I rely on Bert’s work for software companies more than anyone else, and find his philosophy mostly compatible with mine and others here. That doesn’t mean we must agree on every tactic.

That Bert can miss out on Snowflake and a few others in the hyper growth sector and still be ranked on a rules based system as the number one analyst on the planet (which was his standing a year ago), reinforces how astounding the hypergrowth software space returns have been over the last 10 years.

I happen to disagree with Bert on two holdings, SNOW and NET, which he has avoided due to valuation. Perceived nose bleed values have caused me to sell those stocks in the past and then soon regret it. Having recently reentered at lower prices, my intention is to stay with them now for the duration.

What accounts for our different views on these two stocks is the importance of world class leadership. The way i look at it, Slootman and Prince have one in a million capability level with the vision and the executive capacity to build $1 trillion companies. IMO, companies tend to grow or shrink to the size of their leadership, almost regardless of products and markets. TAM is usually not much of an obstacle. They will position their companies to move to where the TAM is going. SNOW and NET therefore don’t look overvalued to me, rather they look like emerging behemoths.

Bert on the other hand, while does not dismiss the importance of good leadership, but may put less importance on it and considers variances in leaders to be centered around charisma (I agree charisma means nothing). This was discussed in Bert’s SA article comparing Cloudflaire vs Fastly about 5 months ago. For me standing Fastly’s CEO Bixby, a reasonably capably guy, up next to the giant visionary Prince, it’s not a difficult call on which is most likely to build the next world class technology company. Bert predicted FSLY would out perform NET over the subsequent 12 months, so far he is ahead, and i wouldn’t bet against him on that. I’ll take NET over the next 5 years.
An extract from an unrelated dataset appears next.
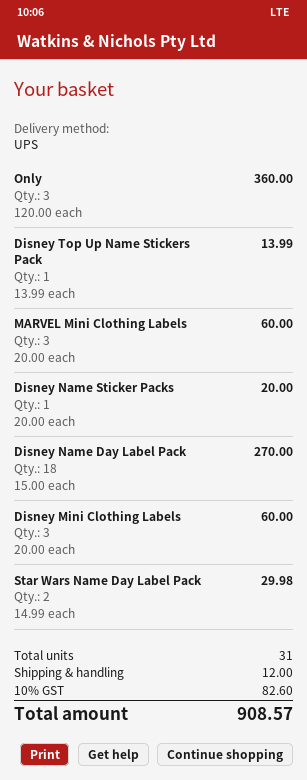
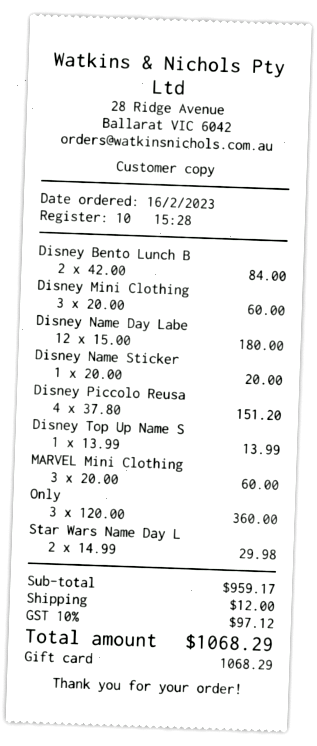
Disney Name Day Label Pack: 18 x 15.00 = 270.00 -> 12 x 15.00 = 180.00
Disney Bento Lunch B: none -> 2 x 42.00 = 84.00
Disney Piccolo Reusa: none -> 4 x 37.80 = 151.20
tax: 10% = 82.60 -> 10% = 97.12
total: 908.57 -> 1068.29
Bottom line, Bert Hochfeld has proven over a long period of time that he is simply the best software stock analyst on the planet. But remember Buffett’s quote, “there are no called third strikes.” He became the world’s richest person at one point via stock investing while acknowledging that he avoided many successful stocks. Bert doesn’t recommend sells, like us here, he’s a long only guy. Therefore, that he overlooks a few gems doesn’t matter much when so many other gems are available to buy.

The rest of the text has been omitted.